Morning drives are still in the same way the outdoors is still after a night of excessive partying or terrible insomnia. As the sun comes up, a gentle yet sinister movement descents upon the landscape. The stillness hides the activity of the night lending to a pervasive feeling that something lurks beneath. This is confirmed by the bloody faces of the predators who have had a successful night.

Morning safari ends at about 11:30 a.m., again depending on what nature offers. Lunch is taken at 1 p.m. under the shade of a tree. I chat with other safari goers until about three, return to the tent for a minute and head back out at four for tea and cake that I rarely eat.

Safari is a fascinating petri dish of two kingdoms whose co-dependent divorce has taken years to finalize. It’s ridiculous and decadent, but it’s also the coolest thing I’ve ever done and I’ve done a lot of cool shit. Among the fascinating things I witnessed, here are a few favs:

  • A lioness carousing with her three cubs
  • A baby elephant learning to use its trunk
  • A leopard chomping a kill. She wasn’t able to drag it into a tree before the hyenas got it. The crunching of bones was intense.
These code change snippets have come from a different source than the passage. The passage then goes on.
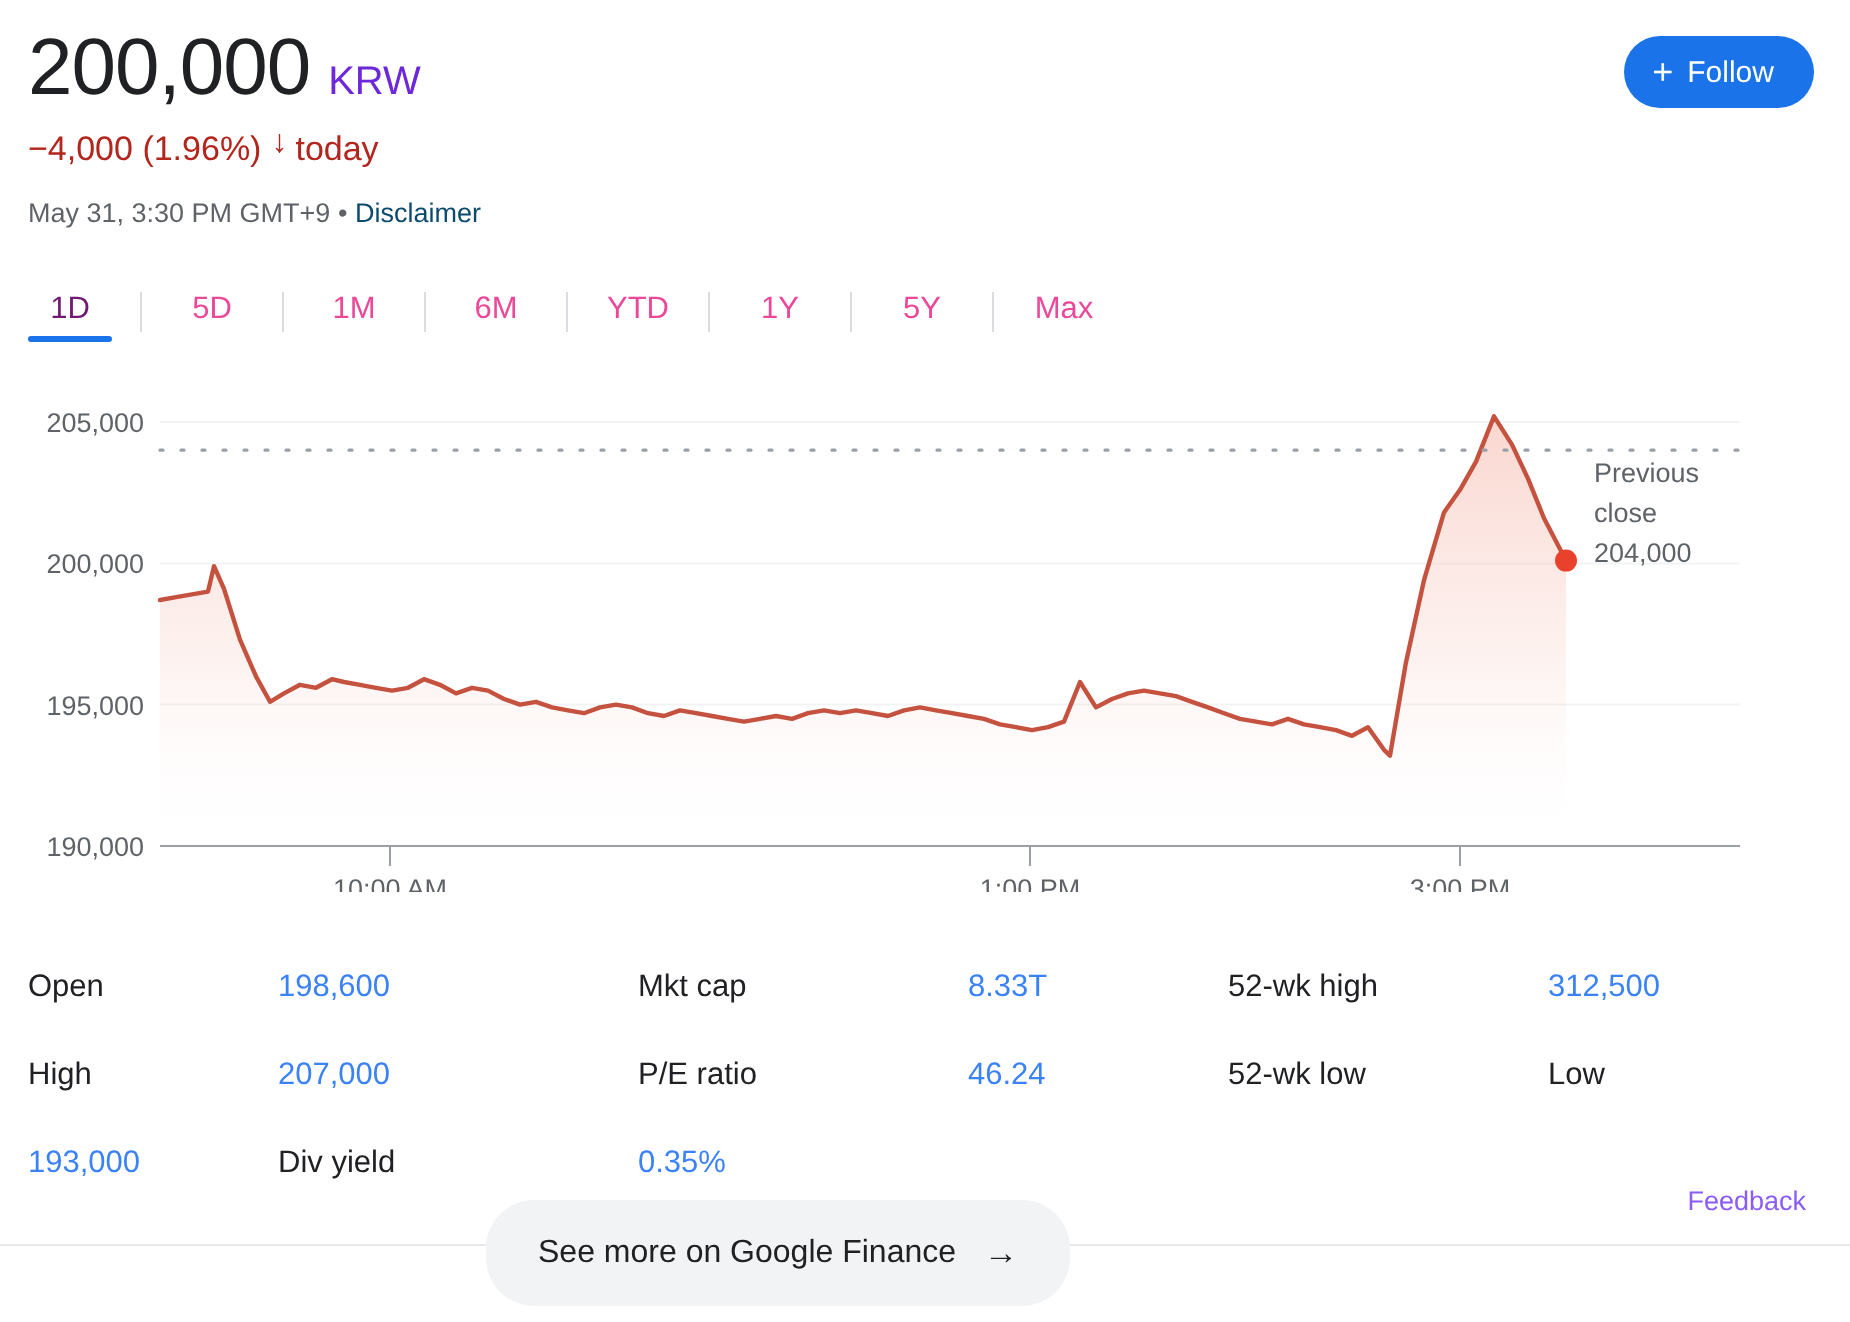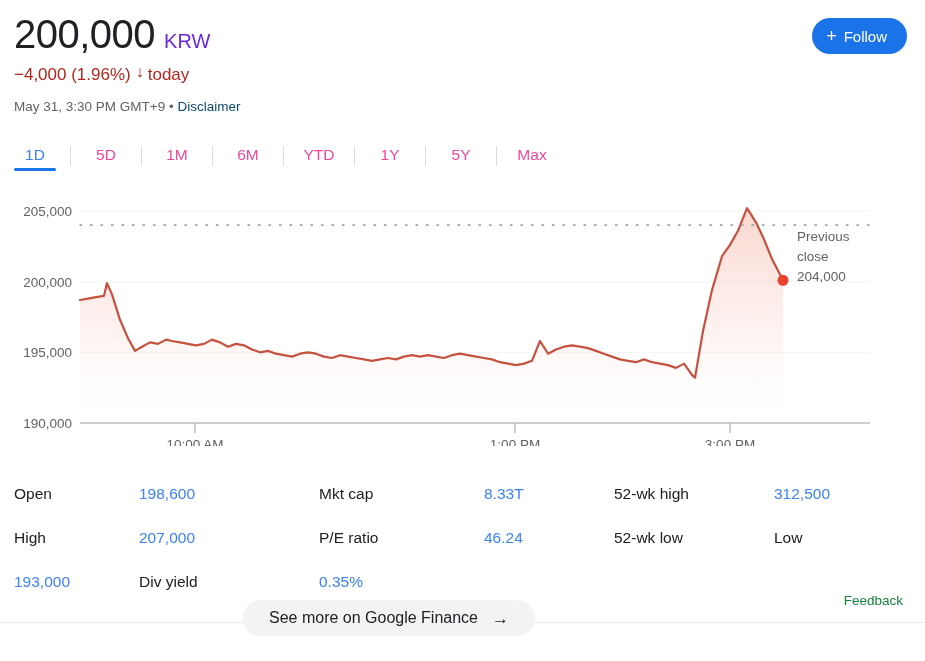"1D" .tab.active { color: #3b82f6 -> #701a75 }
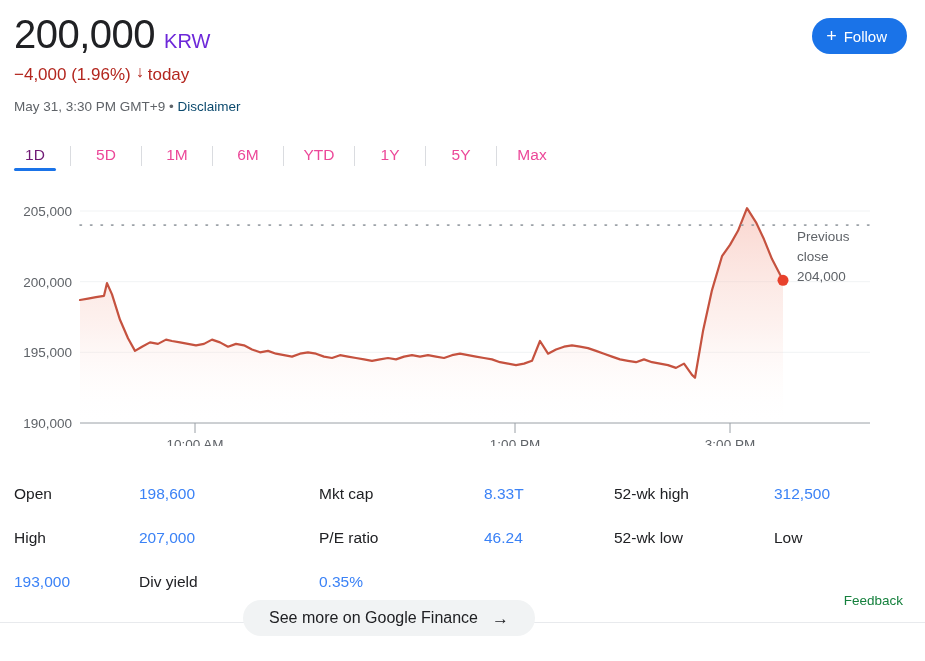"Feedback" .feedback { color: #15803d -> #8b5cf6 }
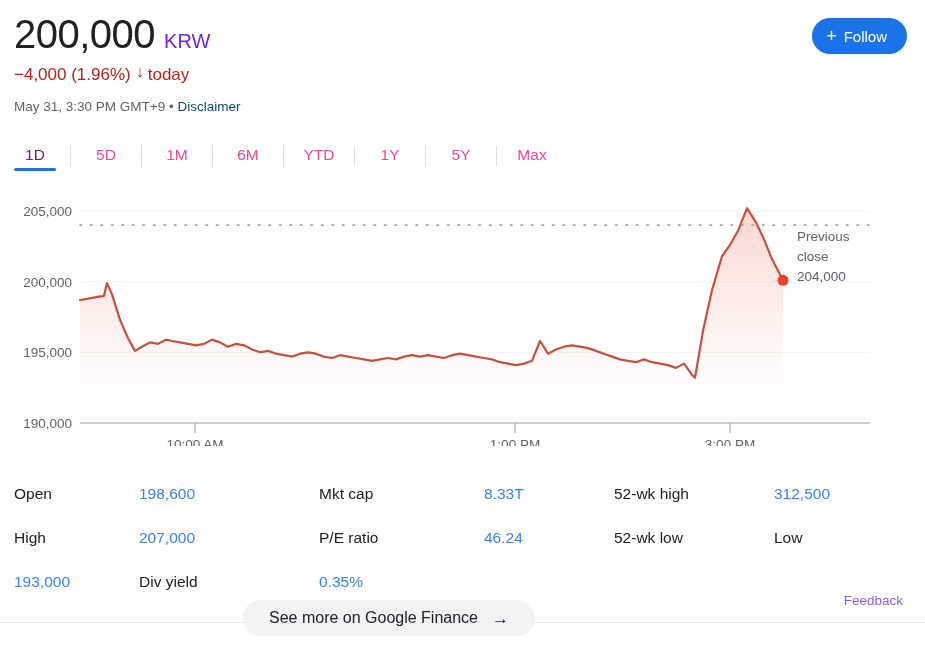"See more on Google Finance" .see-more { height: 36px -> 53px }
The triumphant removal of the antelope’s head was otherworldly
  • A family of cheetahs bloody and relaxing with stuffed bellies after a kill
  • A minutes-old gazelle lying in a gelatinous heap by the side of the road
  • A killing filed on a walking safari (more on this later)

As amazing as this first safari was, my next trip will be a week-long camping trip followed by a climb up Mt. Kenya. At this point in my life, I cannot imagine choosing to go on lengthy trips outside of Africa. First I fell in love with South America. Now I’ve fallen for Africa.

“If you get a chance, take it. If it changes your life, let it.”